Thanks for clarifying. I'm still having trouble understanding how Romans 9 helps you interpret 1 John 2:2, since Romans 9 deals with God's decree, not Christ's death particularly and the offer of the gospel. Consider Rom. 10:21 in light of this conversation.


----------



## OPC'n (Nov 17, 2017)

Roman 9:19 You will say to me then, “Why does he still find fault? For who can resist his will?” 20 But who are you, O man, to answer back to God?

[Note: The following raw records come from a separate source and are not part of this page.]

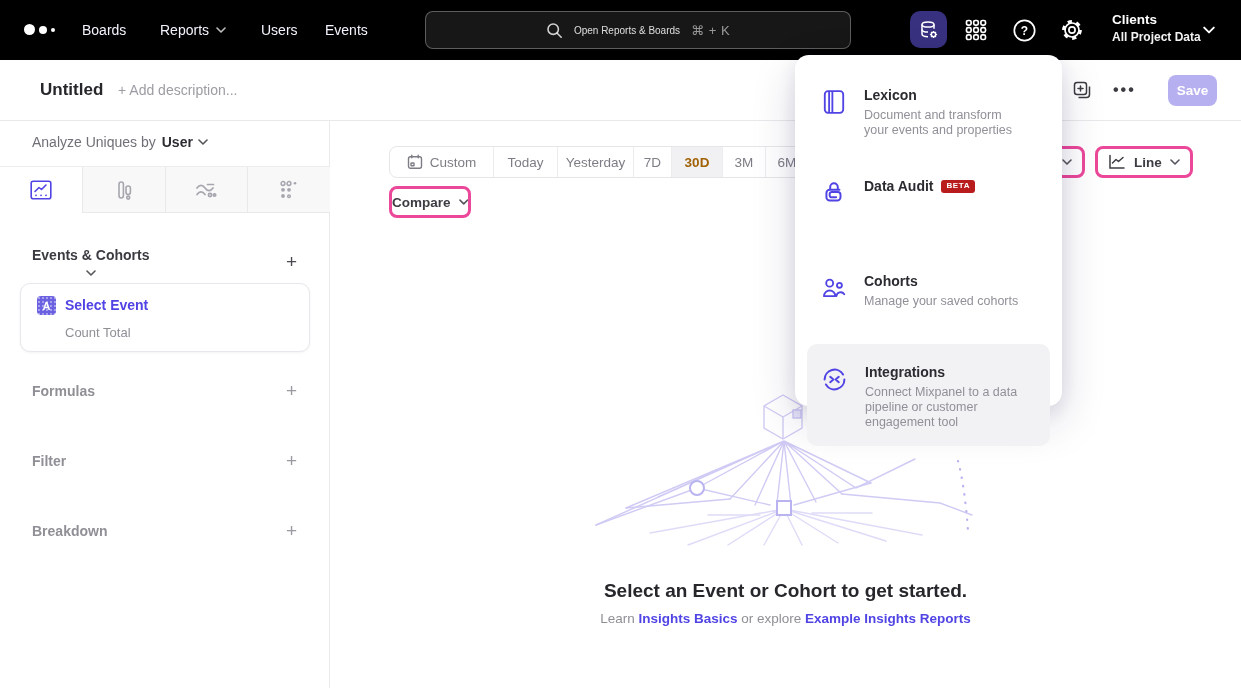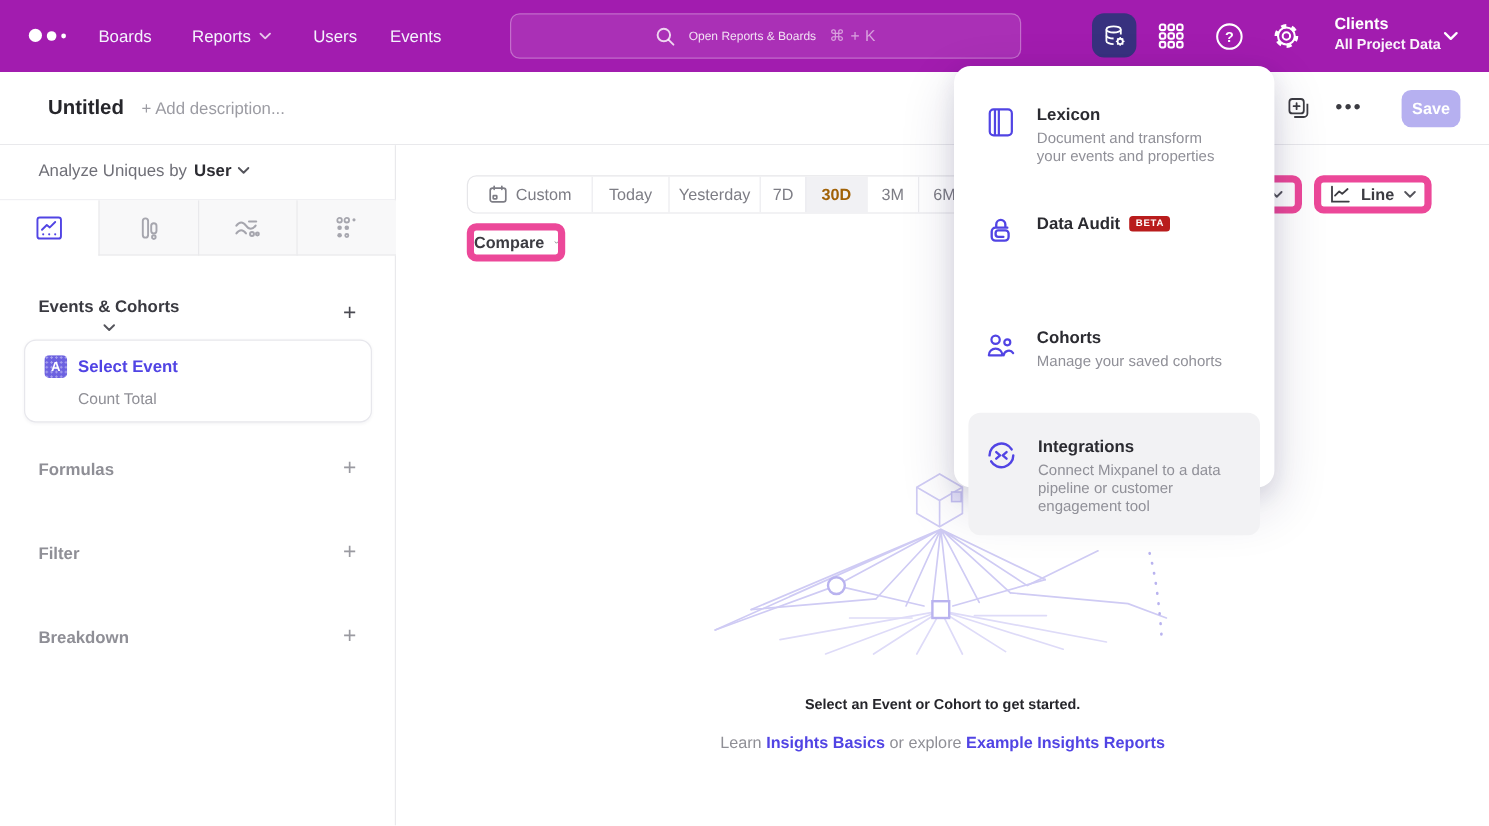--- a/index.html
+++ b/index.html
@@ -1,21 +1,21 @@
 <!DOCTYPE html>
 <html><head>
 <meta charset="utf-8">
 <style>
   * { margin:0; padding:0; box-sizing:border-box; }
   html,body { width:1241px; height:688px; overflow:hidden; }
   body { font-family:"Liberation Sans","DejaVu Sans",sans-serif; background:#ffffff; position:relative; }
   .abs { position:absolute; }
 
   
-  .navbar { position:absolute; left:0; top:0; width:1241px; height:60px; background:#a21caf; z-index:10; }
+  .navbar { position:absolute; left:0; top:0; width:1241px; height:60px; background:#000000; z-index:10; }
   .logo { position:absolute; left:24px; top:24px; display:flex; align-items:center; gap:4px; }
   .logo i { display:block; border-radius:50%; background:#fff; }
   .logo i:nth-child(1){ width:11px; height:11px; }
   .logo i:nth-child(2){ width:8px; height:8px; }
   .logo i:nth-child(3){ width:4px; height:4px; }
   .nav-link { position:absolute; top:0; height:60px; display:flex; align-items:center; gap:7px;
               color:#f4f3fd; font-size:14px; font-weight:500; cursor:pointer; }
   .chev { width:10px; height:6px; display:inline-block; }
   .chev path { stroke:currentColor; fill:none; stroke-width:1.6; stroke-linecap:round; stroke-linejoin:round; }
   .nav-chev { color:rgba(255,255,255,.75); }
@@ -72,25 +72,25 @@
   .event-card .esub   { position:absolute; left:44px; top:41px; font-size:13px; color:#8f8f96; }
 
   
   .main { position:absolute; left:330px; top:121px; width:911px; height:567px; background:#fff; }
   .seg-ctrl { position:absolute; left:59px; top:25px; height:32px; display:flex;
               border:1px solid #e6e6e9; border-radius:8px; overflow:hidden; background:#fff; }
   .seg { display:flex; align-items:center; justify-content:center; gap:7px; font-size:13.5px;
          color:#7d7d85; border-left:1px solid #ececef; cursor:pointer; white-space:nowrap; }
   .seg:first-child { border-left:none; }
   .seg.sel { background:#f1f1f4; color:#a16207; font-weight:700; }
-  .btn { position:absolute; height:32px; border:6px solid #ec4899; border-radius:8px; background:#fff;
+  .btn { position:absolute; height:32px; border:3px solid #ec4899; border-radius:8px; background:#fff;
          display:flex; align-items:center; justify-content:center; gap:8px; font-size:13.5px;
          color:#3c3c42; font-weight:600; cursor:pointer; }
   .empty-title { position:absolute; left:0; right:0; top:459px; text-align:center;
-                 font-size:12px; font-weight:700; color:#26262b; }
+                 font-size:19px; font-weight:700; color:#26262b; }
   .empty-links { position:absolute; left:0; right:0; top:490px; text-align:center; font-size:13.5px; color:#8f8f96; }
   .empty-links a { color:#5144e4; font-weight:600; text-decoration:none; cursor:pointer; }
 
   
   .menu-panel { position:absolute; left:795px; top:55px; width:267px; height:351px; background:#fff;
                 border-radius:14px; box-shadow:0 6px 18px rgba(30,25,80,.10), 0 16px 45px rgba(30,25,80,.16); z-index:60; }
   .menu-hover { position:absolute; left:12px; top:289px; width:243px; height:102px; border-radius:10px; background:#f2f2f4; }
   .menu-item { position:absolute; left:26px; width:224px; display:flex; gap:17px; cursor:pointer; }
   .mi-icon { flex:0 0 26px; color:#5144e4; padding-top:2px; }
   .mi-title { font-size:14px; font-weight:700; color:#2b2b31; display:flex; align-items:center; gap:8px; }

Will what is molded say to its molder, “Why have you made me like this?” 21 *Has the potter no right over the clay, to make out of the same lump one vessel for honorable use and another for dishonorable use? 22 What if God, desiring to show his wrath and to make known his power, has endured with much patience prepared for destruction, 23 in order to make known the riches of his glory for vessels of mercy, which he has prepared beforehand for glory*— 24 *even us whom he has called, not from the Jews only but also from the Gentiles*?

He is the *propitiation* for our sins, and not for ours only but also for the sins of the whole world.

"Christ is "the propitiation," because by his becoming our substitute and assuming our obligations he expiated our guilt, covered it, by the vicarious punishment which he endured." This is the gospel of 1 John 2:2. Romans 9 clarifies who the "whole world" is. In the OT, God had a chosen people from a specific nation. Now in the NT, (John needed to clarify that it wasn't just the nation of Israel anymore) God has a chosen people from all nations. All nations is the whole world, but he has a specific group of people within all nations. This is what Romans 9 clarifies.

Reactions: Like 1


----------



## timfost (Nov 18, 2017)

OPC'n said:


> Roman 9:19 You will say to me then, “Why does he still find fault? For who can resist his will?” 20 But who are you, O man, to answer back to God? Will what is molded say to its molder, “Why have you made me like this?” 21 *Has the potter no right over the clay, to make out of the same lump one vessel for honorable use and another for dishonorable use? 22 What if God, desiring to show his wrath and to make known his power, has endured with much patience prepared for destruction, 23 in order to make known the riches of his glory for vessels of mercy, which he has prepared beforehand for glory*— 24 *even us whom he has called, not from the Jews only but also from the Gentiles*?
> 
> He is the *propitiation* for our sins, and not for ours only but also for the sins of the whole world.
> 
> "Christ is "the propitiation," because by his becoming our substitute and assuming our obligations he expiated our guilt, covered it, by the vicarious punishment which he endured." This is the gospel of 1 John 2:2. Romans 9 clarifies who the "whole world" is. In the OT, God had a chosen people from a specific nation. Now in the NT, (John needed to clarify that it wasn't just the nation of Israel anymore) God has a chosen people from all nations. All nations is the whole world, but he has a specific group of people within all nations. This is what Romans 9 clarifies.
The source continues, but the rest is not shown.